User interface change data
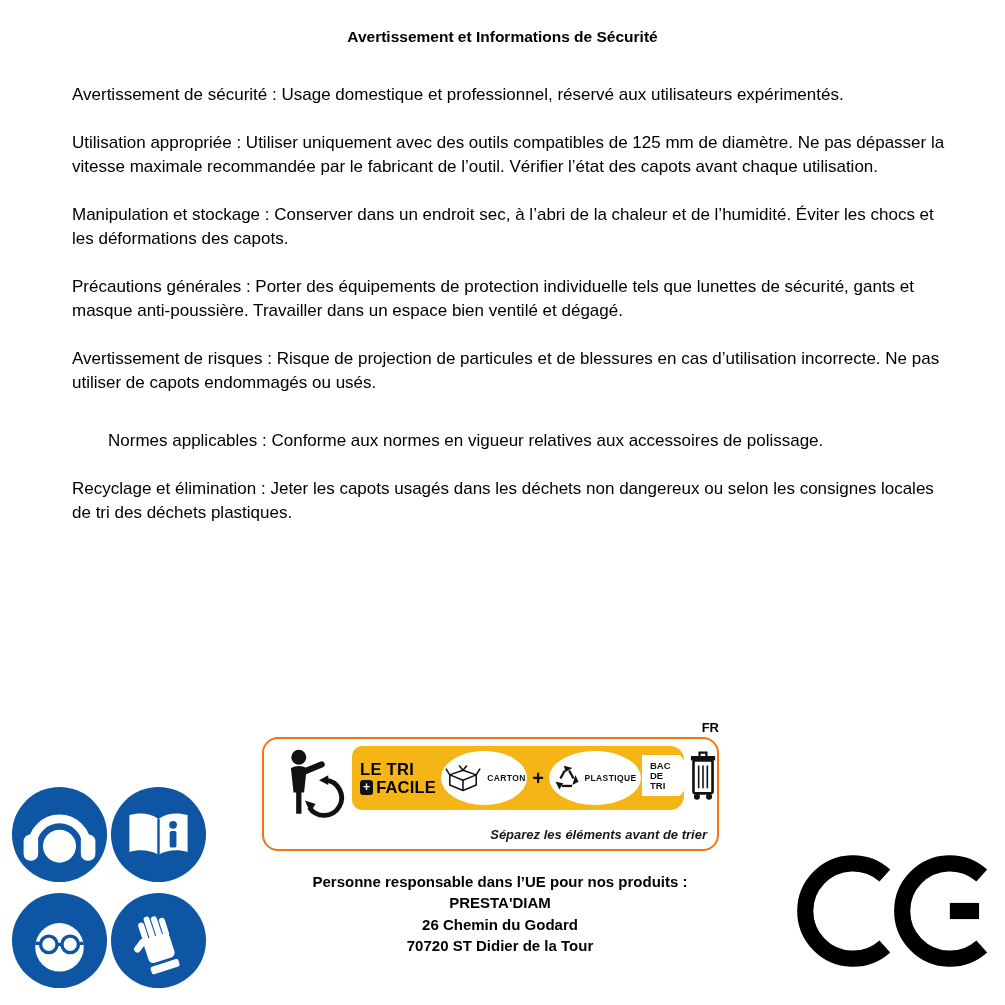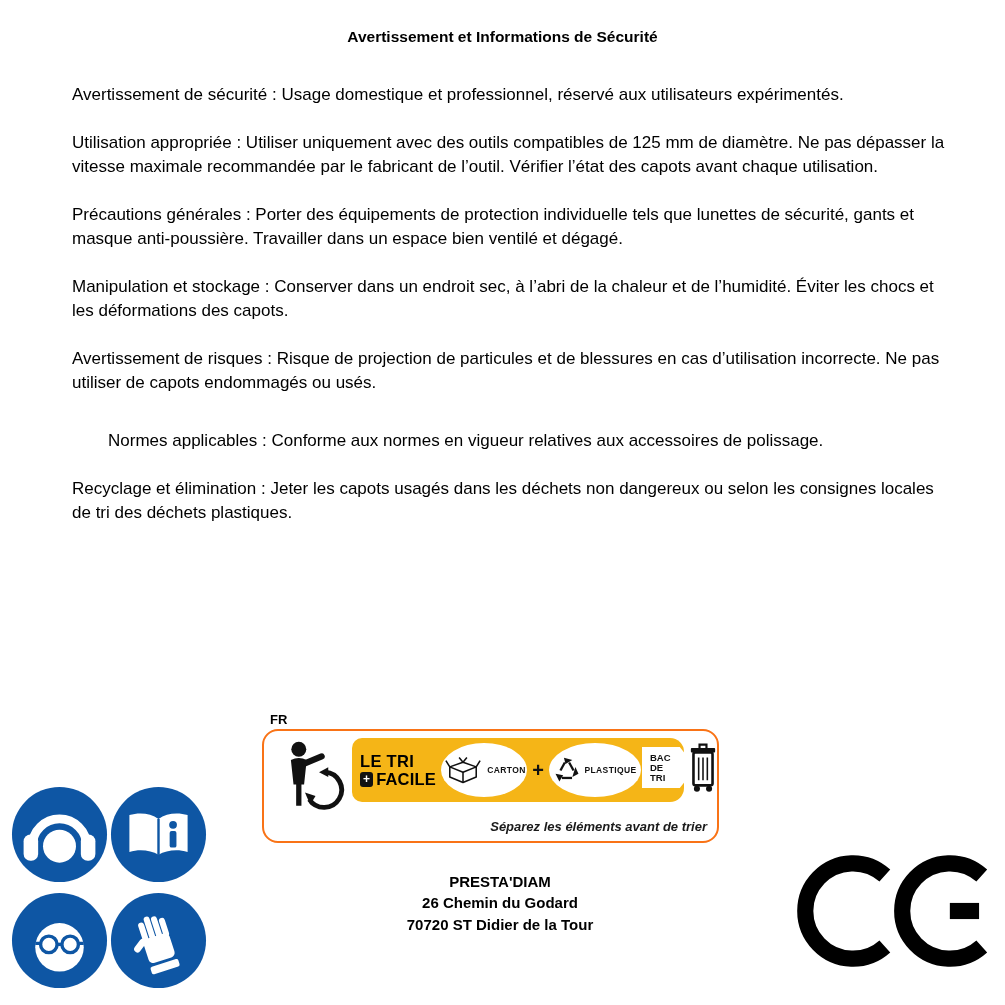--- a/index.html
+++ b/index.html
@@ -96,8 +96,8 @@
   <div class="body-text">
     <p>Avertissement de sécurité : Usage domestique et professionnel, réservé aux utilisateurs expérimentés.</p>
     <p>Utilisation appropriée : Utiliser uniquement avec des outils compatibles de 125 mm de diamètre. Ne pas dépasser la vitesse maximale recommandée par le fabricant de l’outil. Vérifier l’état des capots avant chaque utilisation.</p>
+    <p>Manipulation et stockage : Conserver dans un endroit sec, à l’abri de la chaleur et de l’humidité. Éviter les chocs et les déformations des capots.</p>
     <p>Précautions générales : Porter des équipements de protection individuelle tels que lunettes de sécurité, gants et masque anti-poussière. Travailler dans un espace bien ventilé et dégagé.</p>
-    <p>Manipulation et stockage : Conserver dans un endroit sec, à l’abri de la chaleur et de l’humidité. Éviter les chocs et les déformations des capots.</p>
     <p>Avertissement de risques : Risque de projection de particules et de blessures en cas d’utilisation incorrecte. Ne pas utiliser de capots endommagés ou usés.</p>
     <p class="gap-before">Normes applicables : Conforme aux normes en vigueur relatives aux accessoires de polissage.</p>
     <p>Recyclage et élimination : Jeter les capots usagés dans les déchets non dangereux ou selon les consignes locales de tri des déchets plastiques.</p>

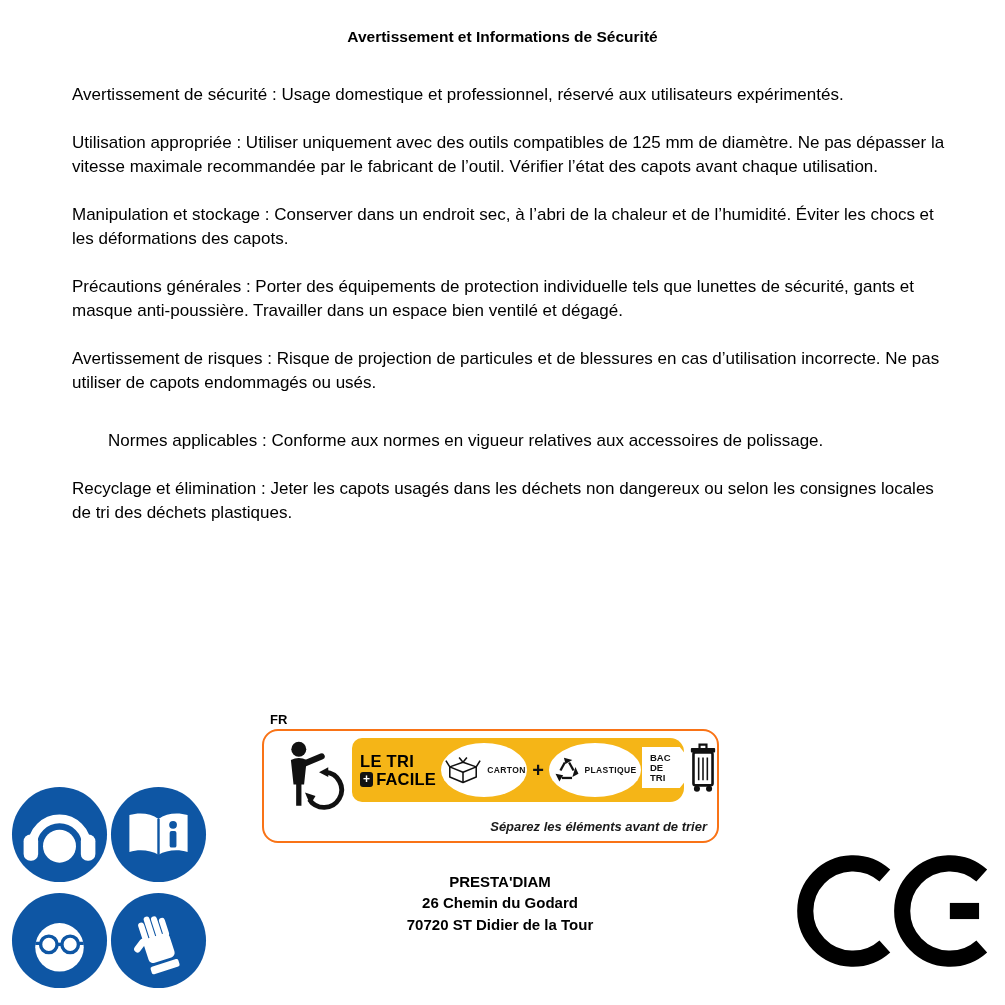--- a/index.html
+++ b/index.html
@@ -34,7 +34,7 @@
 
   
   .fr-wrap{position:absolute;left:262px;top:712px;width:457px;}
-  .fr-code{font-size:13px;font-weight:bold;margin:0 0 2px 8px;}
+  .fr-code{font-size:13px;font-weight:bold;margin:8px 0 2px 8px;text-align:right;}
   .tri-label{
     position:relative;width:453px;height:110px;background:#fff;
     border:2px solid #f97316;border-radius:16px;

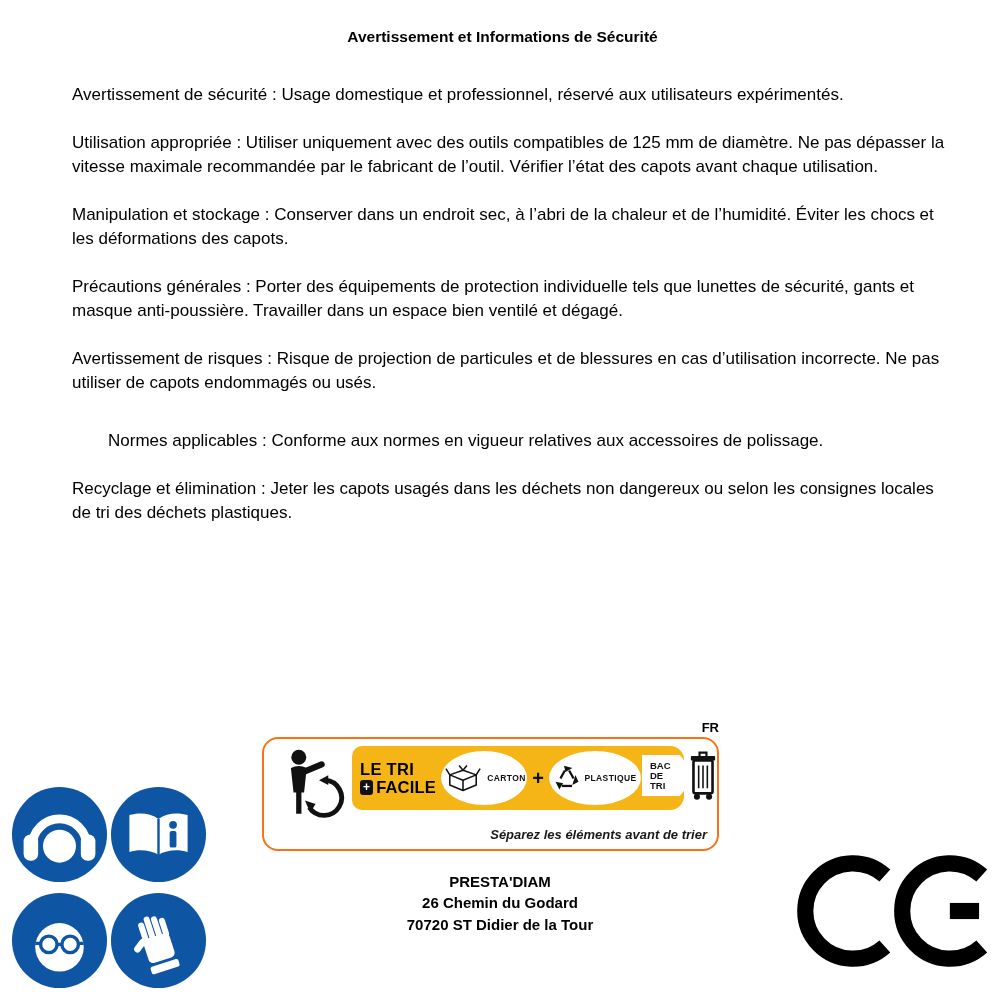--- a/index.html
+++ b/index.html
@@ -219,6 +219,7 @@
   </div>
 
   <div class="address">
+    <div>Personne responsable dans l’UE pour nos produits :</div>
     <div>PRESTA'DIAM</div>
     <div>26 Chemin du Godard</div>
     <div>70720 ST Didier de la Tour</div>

Work request.
The answer must be all the lines above that hold the word "capots".

Solution to this task.
     <p>Utilisation appropriée : Utiliser uniquement avec des outils compatibles de 125 mm de diamètre. Ne pas dépasser la vitesse maximale recommandée par le fabricant de l’outil. Vérifier l’état des capots avant chaque utilisation.</p>
+    <p>Manipulation et stockage : Conserver dans un endroit sec, à l’abri de la chaleur et de l’humidité. Éviter les chocs et les déformations des capots.</p>
-    <p>Manipulation et stockage : Conserver dans un endroit sec, à l’abri de la chaleur et de l’humidité. Éviter les chocs et les déformations des capots.</p>
     <p>Avertissement de risques : Risque de projection de particules et de blessures en cas d’utilisation incorrecte. Ne pas utiliser de capots endommagés ou usés.</p>
     <p>Recyclage et élimination : Jeter les capots usagés dans les déchets non dangereux ou selon les consignes locales de tri des déchets plastiques.</p>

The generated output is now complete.